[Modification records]
--*--

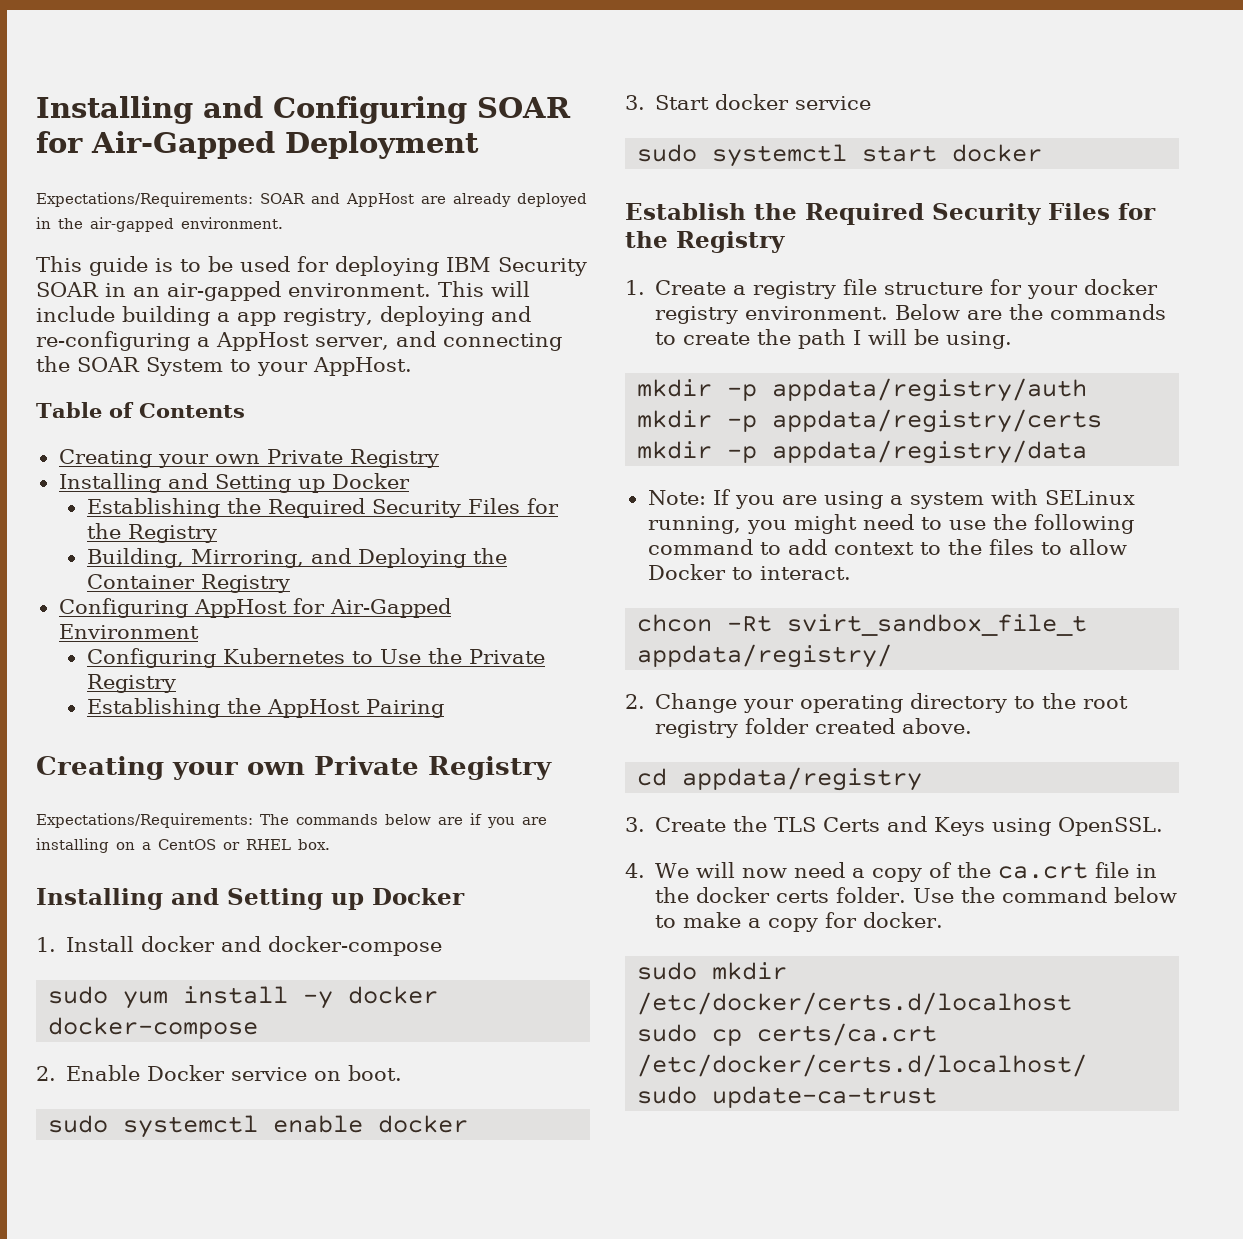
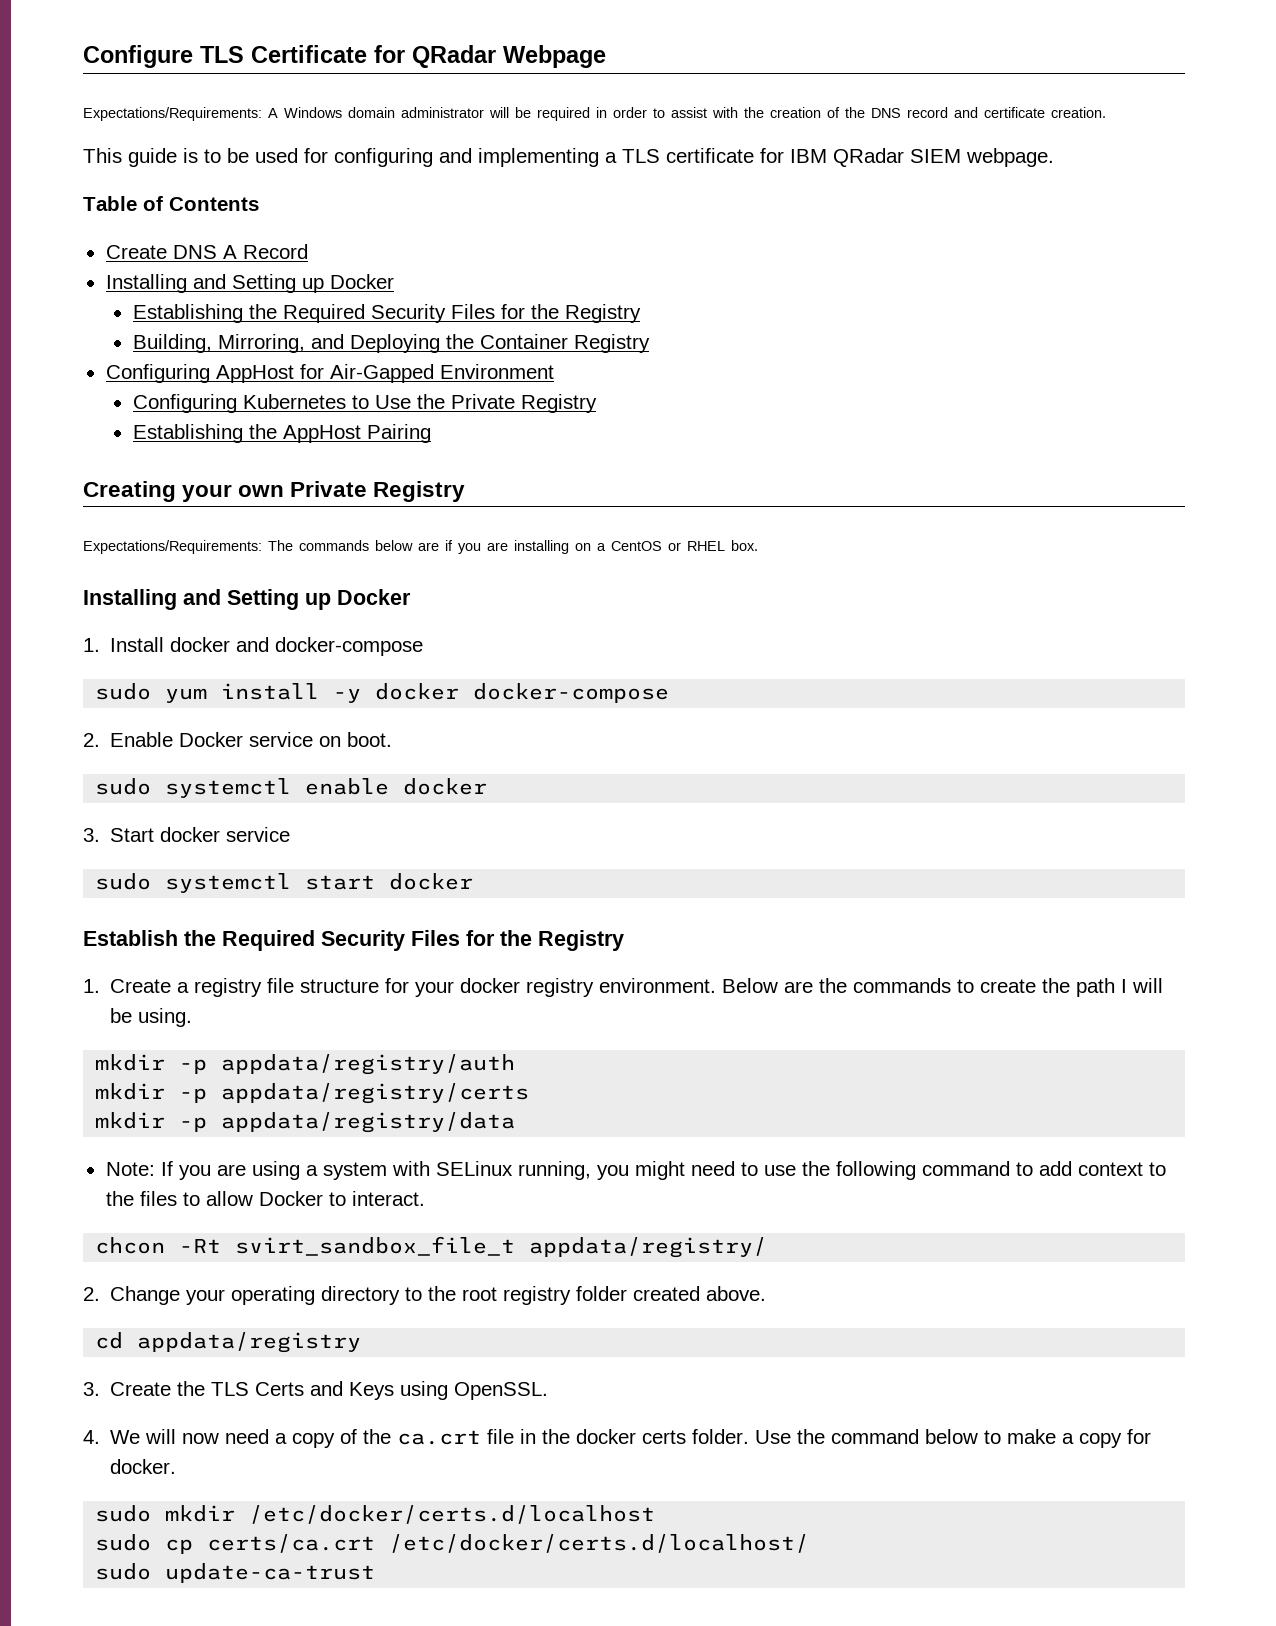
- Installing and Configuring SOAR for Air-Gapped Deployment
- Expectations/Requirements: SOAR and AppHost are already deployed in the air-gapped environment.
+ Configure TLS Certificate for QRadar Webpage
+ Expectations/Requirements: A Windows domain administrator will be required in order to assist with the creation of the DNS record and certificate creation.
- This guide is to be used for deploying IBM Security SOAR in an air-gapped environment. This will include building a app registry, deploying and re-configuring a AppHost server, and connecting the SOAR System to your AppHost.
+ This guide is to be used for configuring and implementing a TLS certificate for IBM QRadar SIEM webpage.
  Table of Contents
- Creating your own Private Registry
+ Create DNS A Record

--*--

**WHAT TO DO**
Repeat the entries above exactly and skip the images.

**SOLUTION FOR THIS TASK**
- Installing and Configuring SOAR for Air-Gapped Deployment
- Expectations/Requirements: SOAR and AppHost are already deployed in the air-gapped environment.
+ Configure TLS Certificate for QRadar Webpage
+ Expectations/Requirements: A Windows domain administrator will be required in order to assist with the creation of the DNS record and certificate creation.
- This guide is to be used for deploying IBM Security SOAR in an air-gapped environment. This will include building a app registry, deploying and re-configuring a AppHost server, and connecting the SOAR System to your AppHost.
+ This guide is to be used for configuring and implementing a TLS certificate for IBM QRadar SIEM webpage.
  Table of Contents
- Creating your own Private Registry
+ Create DNS A Record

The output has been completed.